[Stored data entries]
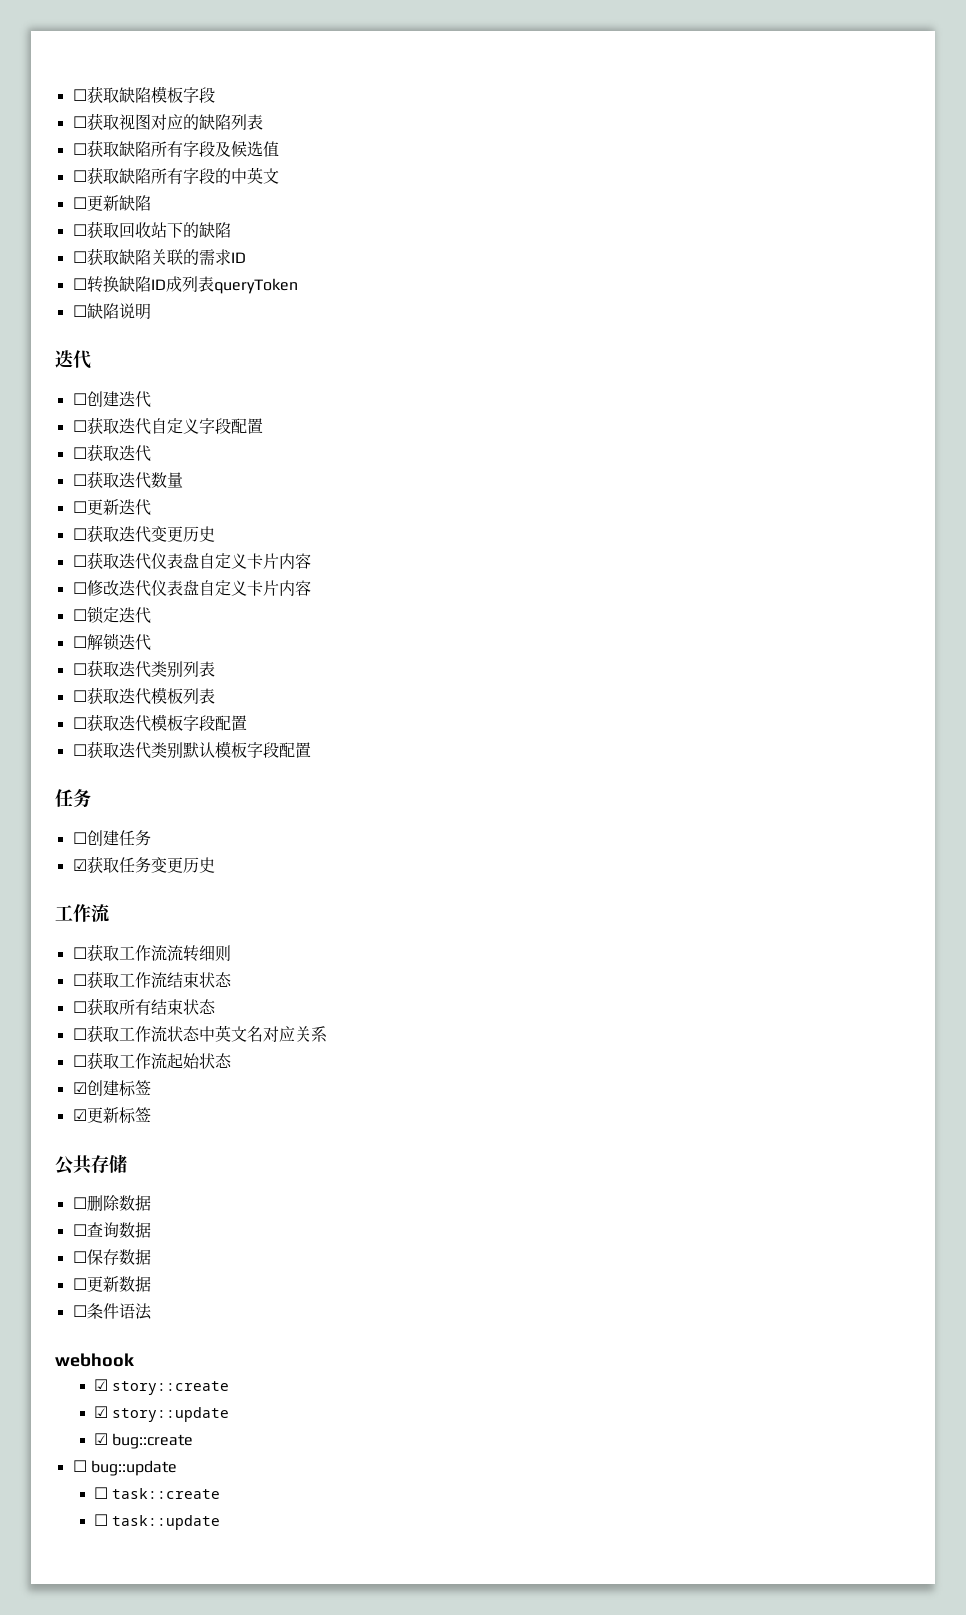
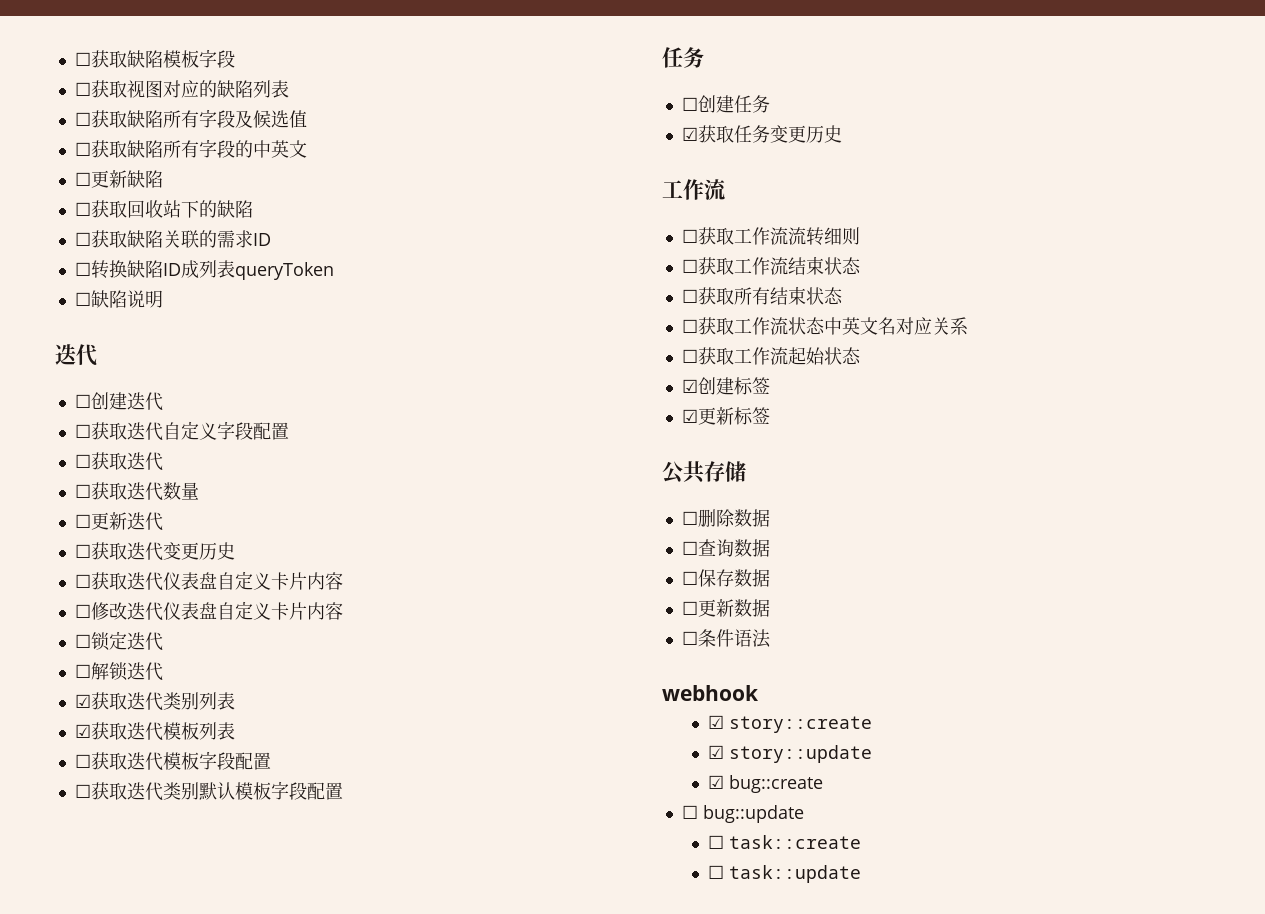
- ☐获取迭代类别列表
+ ☑获取迭代类别列表
- ☐获取迭代模板列表
+ ☑获取迭代模板列表

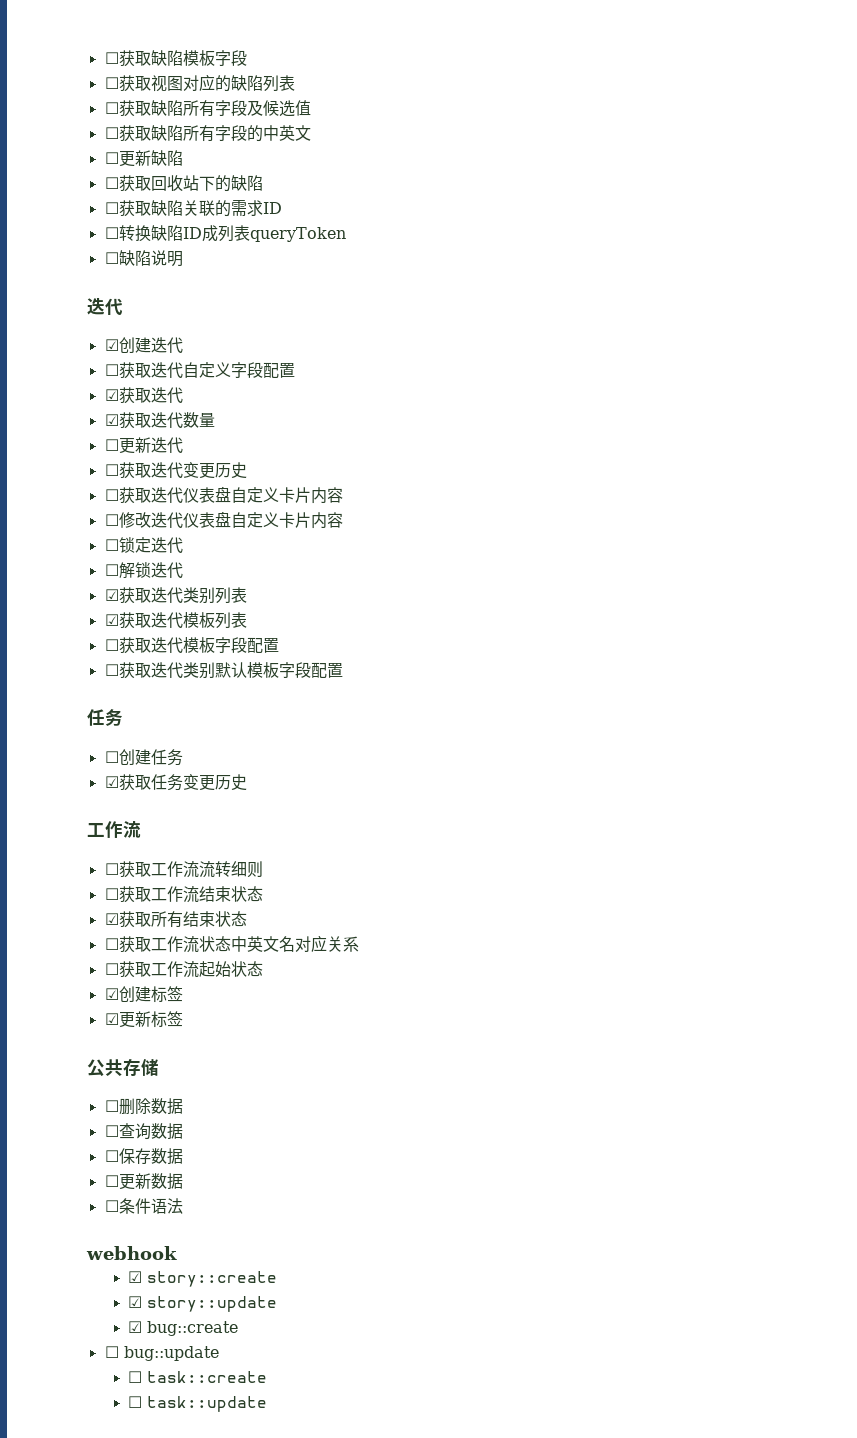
- ☐创建迭代
+ ☑创建迭代
  ☐获取迭代自定义字段配置
- ☐获取迭代
+ ☑获取迭代
- ☐获取迭代数量
+ ☑获取迭代数量
- ☐获取所有结束状态
+ ☑获取所有结束状态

▸ **WHAT YOU ARE ASKED TO DO**: Would you print all of the entries exactly, omitting any image?

▸ **RESULT OF THE TASK**:
- ☐获取迭代类别列表
+ ☑获取迭代类别列表
- ☐获取迭代模板列表
+ ☑获取迭代模板列表

- ☐创建迭代
+ ☑创建迭代
  ☐获取迭代自定义字段配置
- ☐获取迭代
+ ☑获取迭代
- ☐获取迭代数量
+ ☑获取迭代数量
- ☐获取所有结束状态
+ ☑获取所有结束状态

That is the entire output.